NHS Trust are a prime target for ransomware scams due in part to the antiquated IT in use, according to a series of Freedom of Information requests.
Endpoint security firm Sentinel One filed a series of FOI requests with NHS trusts across the country and found that 30 per cent have been subject to ransomware attacks.
One of them, Imperial College Healthcare NHS Trust, admitted that it had been attacked 19 times in just 12 months.
SentinelOne also found that NHS trusts were often their own worst enemy, with many running out-of-date anti-virus software and presumably, therefore, were lackadaisical in terms of other aspects of their IT security.
Most trusts, with two exceptions, reported that they have some kind of anti-virus protection on their endpoints, but that has not stopped bad traffic getting through.
The FOI requests found that 87 per cent of attacks came via a networked NHS device and that 80 per cent were down to phished staffers. However, only a small proportion of the 100 or so Trusts responded to this part of the requests.

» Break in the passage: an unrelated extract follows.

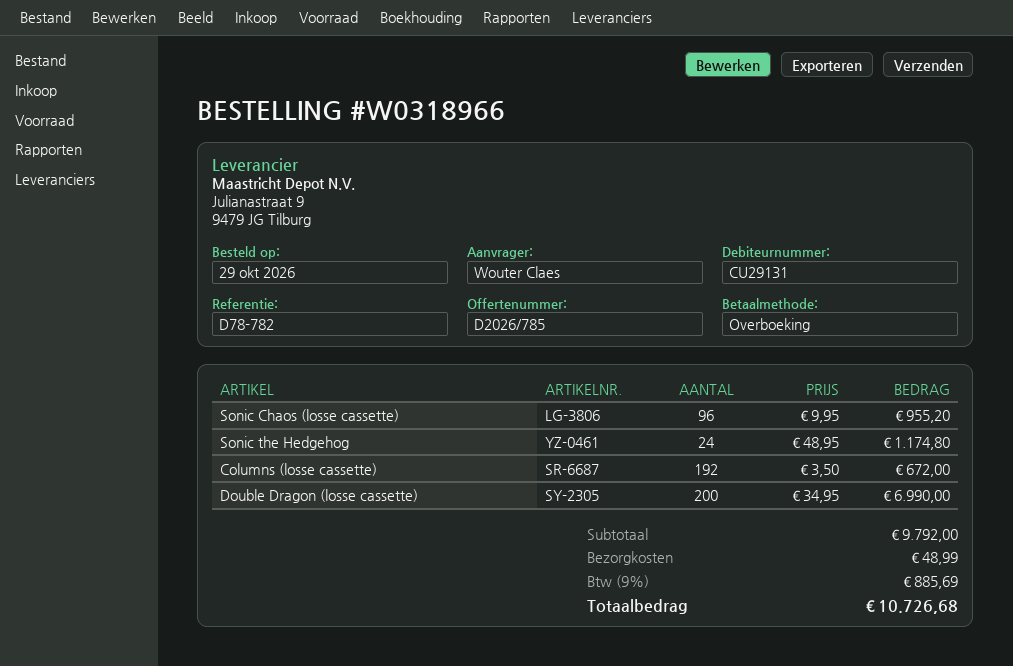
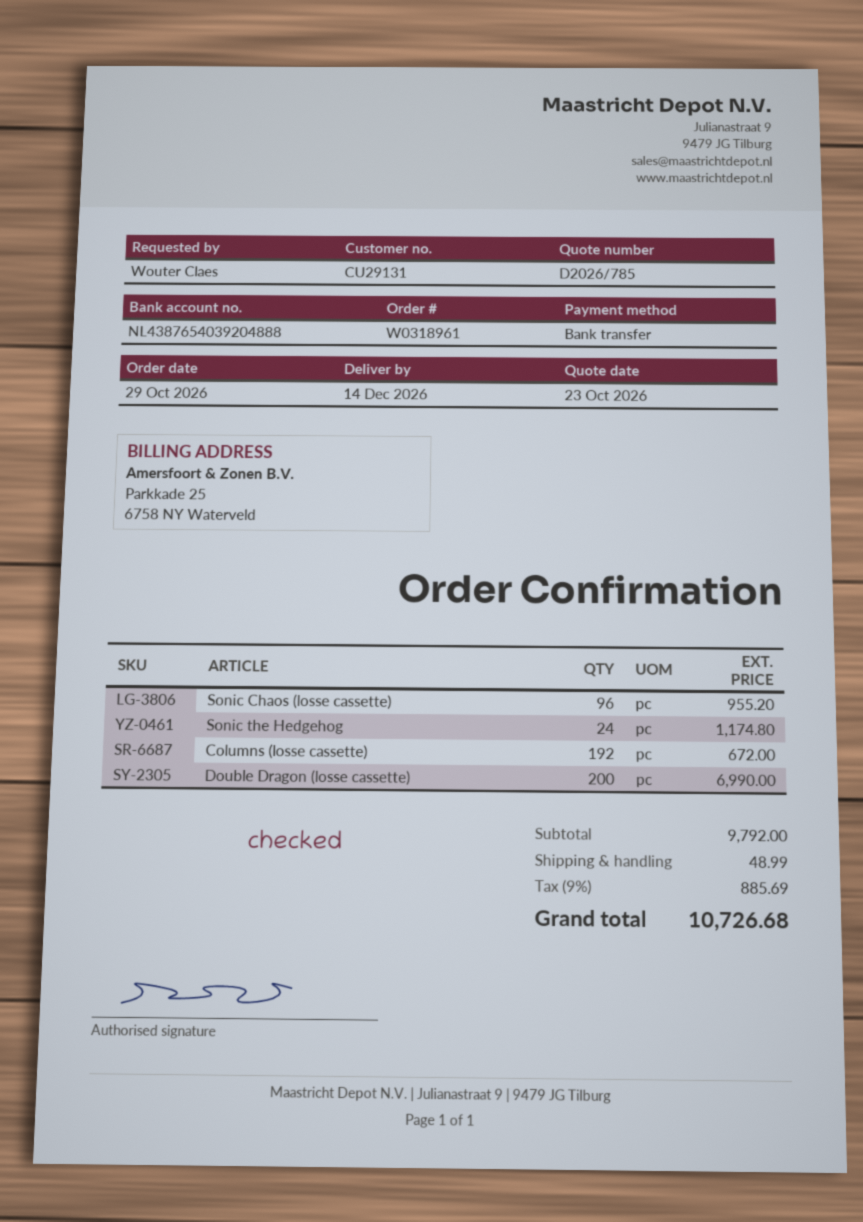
order number: W0318966 -> W0318961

"These results are far from surprising. Public sector organisations make a soft target for fraudsters because budget and resource shortages frequently leave hospitals short-changed when it comes to security basics like regular software patching," said Tony Rowan, chief security consultant at SentinelOne.
"The results highlight the fact that old school anti-virus technology is powerless to halt virulent, mutating forms of malware like ransomware and a new more dynamic approach to endpoint protection is needed.

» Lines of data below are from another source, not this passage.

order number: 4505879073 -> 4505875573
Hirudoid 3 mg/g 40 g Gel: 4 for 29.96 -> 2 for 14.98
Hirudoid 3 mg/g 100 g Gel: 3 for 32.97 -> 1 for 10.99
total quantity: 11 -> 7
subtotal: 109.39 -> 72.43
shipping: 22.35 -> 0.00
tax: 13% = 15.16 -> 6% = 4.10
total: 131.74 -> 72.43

"In the past, NHS trusts have been singled out by the ICO for their poor record on data breaches and with the growth of connected devices like kidney dialysis machines and heart monitors there is even a chance that poor security practices could put lives at risk."
Many of the trusts said that they were able to identify their attackers, while others blamed faceless hackers.
The findings come a few days after the UK's biggest NHS Trust, Barts Health, said it had hit by a ransomware attack, possibly via its ancient Windows XP PC estate.